Another study tells us that studying on your own in better than taking classes
The study this time comes from Portland State University. I can't say the results surprise me, although they did surprise those conducting the study.
Link: Longitudinal Study of Adult Learning [Kentucky Educational Television] (via The Linguist on Language)
Link: Longitudinal Study of Adult Learning [Kentucky Educational Television] (via The Linguist on Language)
4 Comments:
Reading that, it looks like they missed something: Motivation.
Those who study without classes, and those who study with classes -and- on their own, are more motivated than those who just plop their butt in a chair and expect the class to force the knowledge into their heads.

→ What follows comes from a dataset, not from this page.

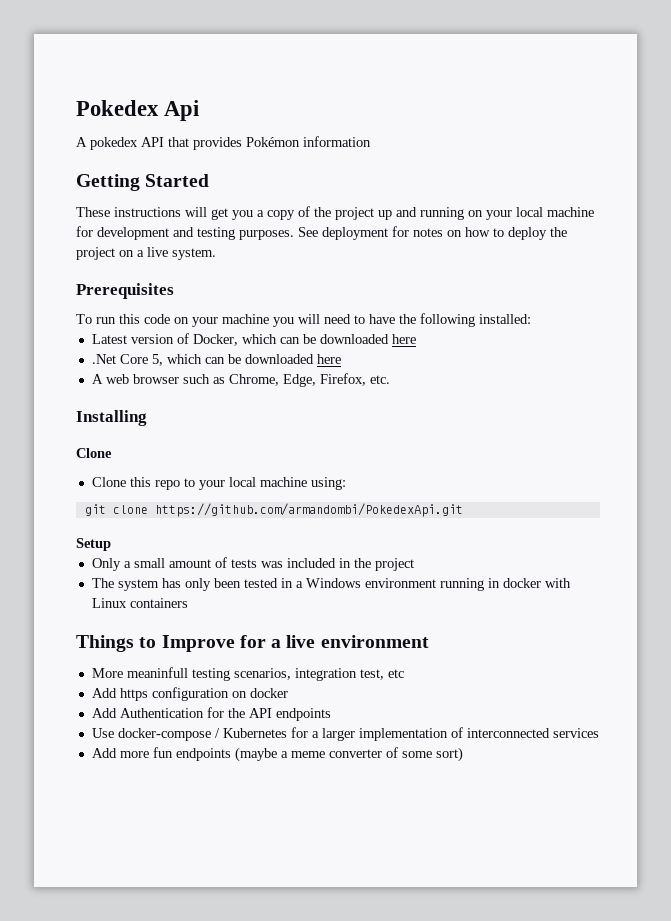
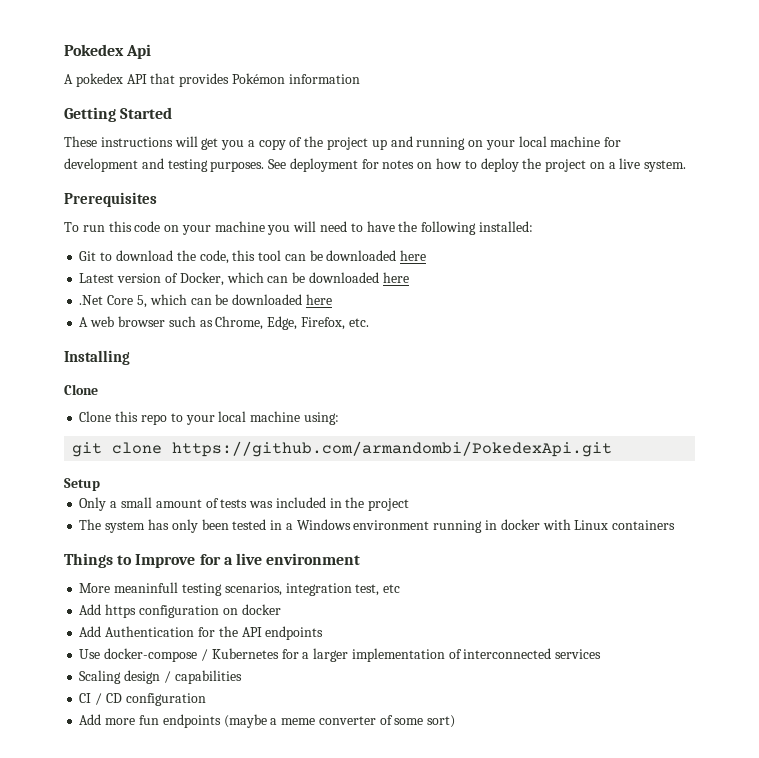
(531, 319) none -> [79,250,427,264] // Git to download the code, this tool can be downloaded here
(599, 733) none -> [79,670,242,684] [79,693,206,706] // Scaling design / capabilities // CI / CD configuration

That's a very good point. Motivation is of course key in language learning (or pretty much any other large endeavor, for that matter), and it could simply be that motivated students will study on their own while those with less motivation will, as you say, just plop their butt in a chair and expect the class to force the knowledge into their heads.
Of course, I'd still bet that the method used in classes is a big reason why they are generally so ineffective, but motivation would need to be controlled for in any study that sought to demonstrate that.
I think we need to get rid of the language *study* thing and learn it instead. Studying a language means you're investigating how it works, but not really learning how to use it yourself.
That's exactly why many people just suck in class (apart from the motivation factor, like William said); it doesn't work. You need to learn stuff and put it in practice, not study the inner mechanism of a language.
Your tittle is wrong, that's not what the findings were
"The LSAL research indicates that self-study should be viewed as being on a continuum with, rather than an alternative to, classroom-based instruction," said Reder.